Di sinilah talbis Iblis dapat terjadi. Yang haq dipromosikan sebagai kebatilan,
dan yang bathil dikampanyekan sebagai al-haq. Banyak motif para pelaku
talbis Iblis. Bisa karena memang ada kesombongan, ada penyakit hati, atau
karena motif mencari keuntungan duniawi.
Dalam situasi seperti ini, peringatan Dr.

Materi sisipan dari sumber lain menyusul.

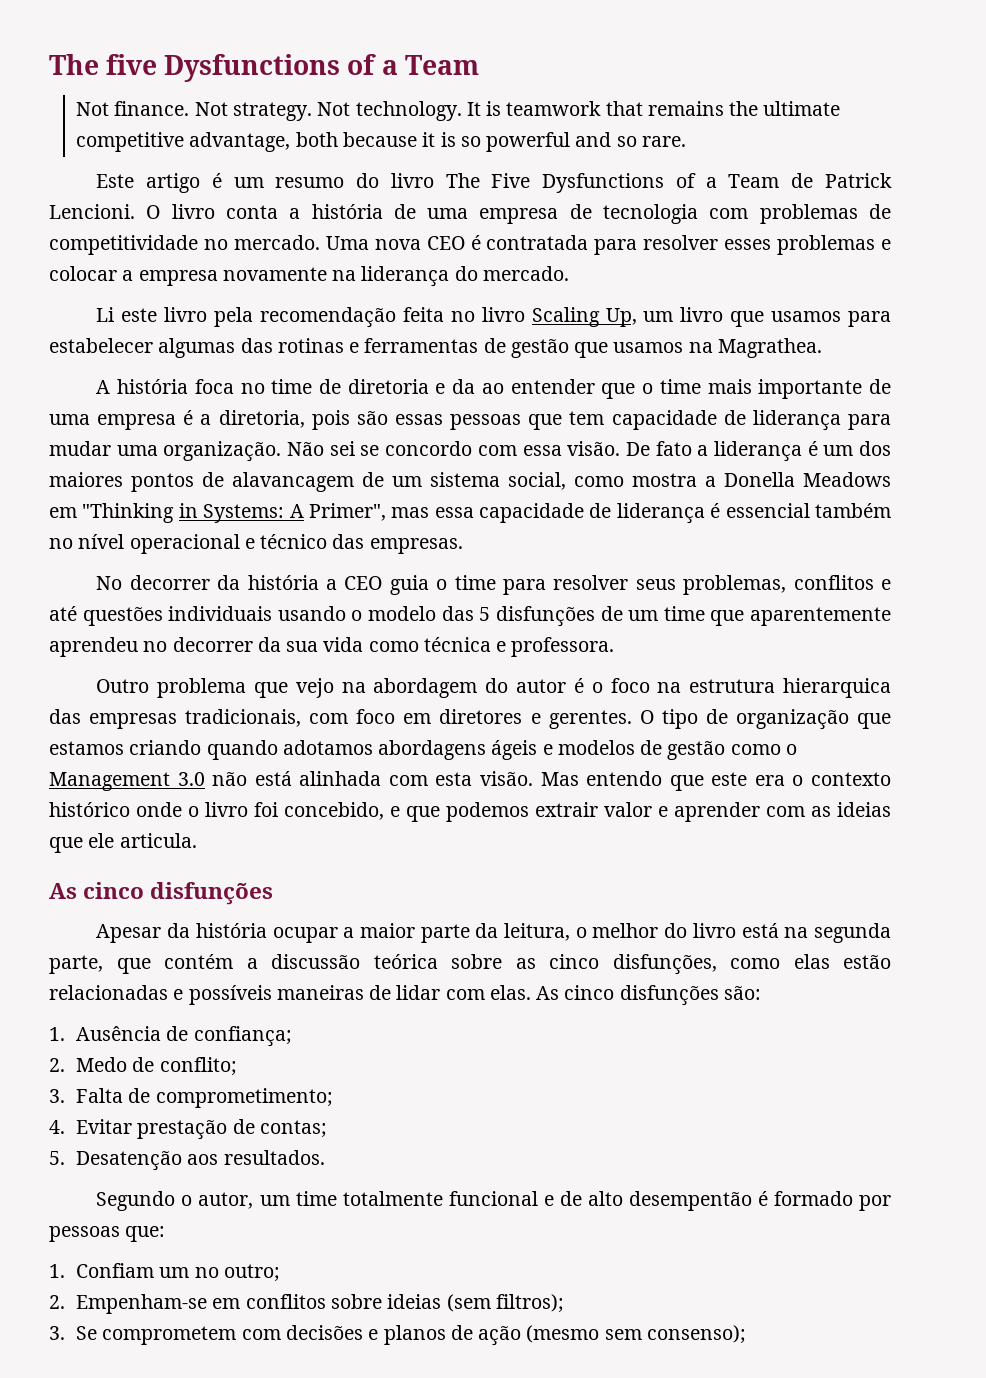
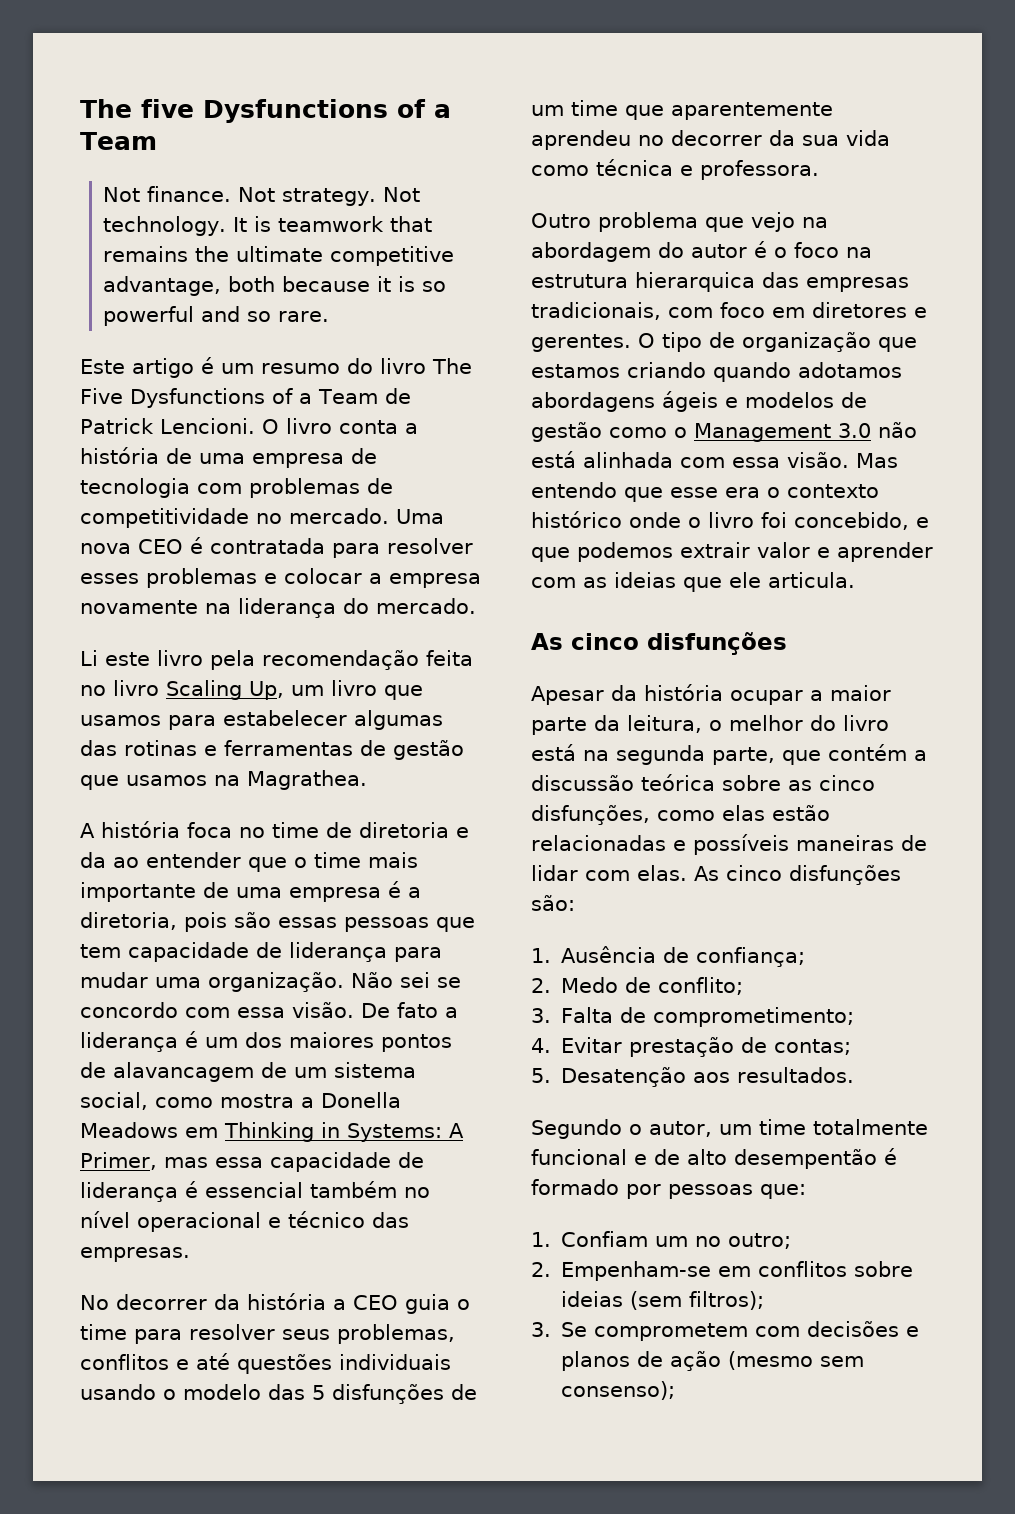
[82,503,175,523] "Thinking -> [224,1122,314,1142] Thinking
[308,503,386,521] Primer", -> [80,1152,157,1170] Primer,
[435,772,473,786] esta -> [732,457,780,468] essa
[711,772,748,786] este -> [670,487,718,498] esse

Syamsuddin Arief tentang ciri-ciri
pelaku talbis Iblis di kalangan intelektual, sangat relevan untuk direnungkan.
Sangatlah tidak tepat jika dia dikatakan mengalami gangguan jiwa.
Tugas para Nabi dan pewarisnya (para ulama) adalah menjelaskan mana yang
haq dan mana yang bathil, menyeru umat manusia, agar tidak mengikuti jalanjalan Iblis, jalan yang sesat, yang mengantarkan manusia kepada api neraka.
Jika ada cendekiawan yang tugasnya senantiasa mengaburkan nilai-nilai
kebenaran dan kebatilan, maka ia perlu melakukan introspeksi terhadap
dirinya sendiri. Allah SWT sudah menjelaskan: Tidak ada paksaan (untuk
masuk) agama Islam. Sungguh telah jelas yang benar dari yang salah. (QS
2:256).
Sikap merasa benar sendiri terhadap kebenaran agama Islam dan yakin
dengan kebenaran al-Islam adalah sikap yang sudah seharusnya. Dalam hal ini
tidak boleh ada keraguan. Yang haq harus dikatakan haq dan bathil harus
dikatakan bathil. Itulah tugas setiap cendekiawan Muslim.
Allah juga mengingatkan: Al-haq itu dari Tuhanmu, maka janganlah kamu
termasuk orang-orang yang ragu. Sikap meragu-ragukan terhadap kebenaran
adalah sikap dan perilaku Iblis, yang tidak perlu dicontoh oleh kaum Muslim.